As the number of 2013 OCEANE repurchased through the reverse bookbuilding process represents more than 20 % of the number of 2013 OCEANE initially issued, the Company will, in the interest of treating all 2013 OCEANE holders equally, place a standing order on the market in France to purchase all outstanding 2013 OCEANE at the off-market repurchase price of the 2013 OCEANE, i.e. € 86 per Bond, and will keep such offer open for five consecutive trading days starting the day after the settlement date of the off-market repurchase of the 2013 OCEANE, i.e. according to the indicative timetable from March 2, 2012 to March 8, 2012, inclusive.
The repurchase of the 2013 OCEANE is led by HSBC and Société Générale Corporate & Investment Banking acting as Joint Lead-Managers and Joint Bookrunners.
About Nexans
With energy as the basis of its development, Nexans, the worldwide leader in the cable industry, offers an extensive range of cables and cabling systems. The group is a global player in the infrastructure, industry, building and local area network markets. Nexans addresses a series of market segments from energy, transport and telecom networks to shipbuilding, oil and gas, nuclear power, automotive, electronics, aeronautics, handling and automation.

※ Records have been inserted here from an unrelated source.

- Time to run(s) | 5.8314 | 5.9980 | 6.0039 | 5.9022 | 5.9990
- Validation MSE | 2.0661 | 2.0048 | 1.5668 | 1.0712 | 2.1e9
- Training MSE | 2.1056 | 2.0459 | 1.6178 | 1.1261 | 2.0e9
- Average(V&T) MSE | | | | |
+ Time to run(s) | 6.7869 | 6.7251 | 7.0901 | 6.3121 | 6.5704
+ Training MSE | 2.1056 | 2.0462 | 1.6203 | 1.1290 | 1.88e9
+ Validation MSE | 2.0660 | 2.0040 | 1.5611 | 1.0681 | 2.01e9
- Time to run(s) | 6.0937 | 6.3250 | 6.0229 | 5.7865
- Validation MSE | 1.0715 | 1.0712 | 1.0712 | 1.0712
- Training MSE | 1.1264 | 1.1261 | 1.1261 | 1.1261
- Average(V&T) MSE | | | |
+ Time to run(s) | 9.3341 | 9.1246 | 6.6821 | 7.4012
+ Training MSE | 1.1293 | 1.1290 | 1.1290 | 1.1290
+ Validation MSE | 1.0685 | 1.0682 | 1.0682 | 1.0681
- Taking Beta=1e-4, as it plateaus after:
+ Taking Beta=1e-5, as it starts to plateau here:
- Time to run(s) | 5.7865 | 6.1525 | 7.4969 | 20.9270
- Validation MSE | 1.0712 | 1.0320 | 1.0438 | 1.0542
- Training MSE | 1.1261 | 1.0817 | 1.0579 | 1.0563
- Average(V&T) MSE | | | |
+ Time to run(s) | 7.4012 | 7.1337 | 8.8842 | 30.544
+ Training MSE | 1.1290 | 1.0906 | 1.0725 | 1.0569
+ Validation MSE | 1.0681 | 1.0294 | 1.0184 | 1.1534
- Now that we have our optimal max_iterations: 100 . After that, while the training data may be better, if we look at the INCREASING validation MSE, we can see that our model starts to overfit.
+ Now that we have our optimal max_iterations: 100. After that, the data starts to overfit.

Nexans is a responsible industrial company that regards sustainable development as integral to its global and operational strategy. Continuous innovation in products, solutions and services, employee development and engagement, and the introduction of safe industrial processes with limited environmental impact are among the key initiatives that place Nexans at the core of a sustainable future.
With an industrial presence in 40 countries and commercial activities worldwide, Nexans employs 24,500 people and had sales in 2011 of nearly €7 billion. Nexans is listed on NYSE Euronext Paris, compartment A.
For more information, please consult www.nexans.com or http://www.nexans.mobi
DISCLAIM
No communication and no information in respect of the offering by Nexans of the 2019 OCEANE or the repurchase of 2013 OCEANE may be distributed to the public in any jurisdiction where a registration or approval is required. No steps have been or will be taken in any jurisdiction outside France where such steps would be required. The offering or subscription of the 2019 OCEANE or the repurchase of 2013 OCEANE may be subject to specific legal or regulatory restrictions in certain jurisdictions; Nexans takes no responsibility for any violation of any such restrictions by any person.
This press release is an advertisement for the purposes of applicable measures implementing Directive 2003/71/EC (such Directive and amendments thereto, including Directive 2010/73/EU, to the extent implemented in each relevant Member State, together with any applicable implementing measures in the relevant home Member State, the "Prospectus Directive").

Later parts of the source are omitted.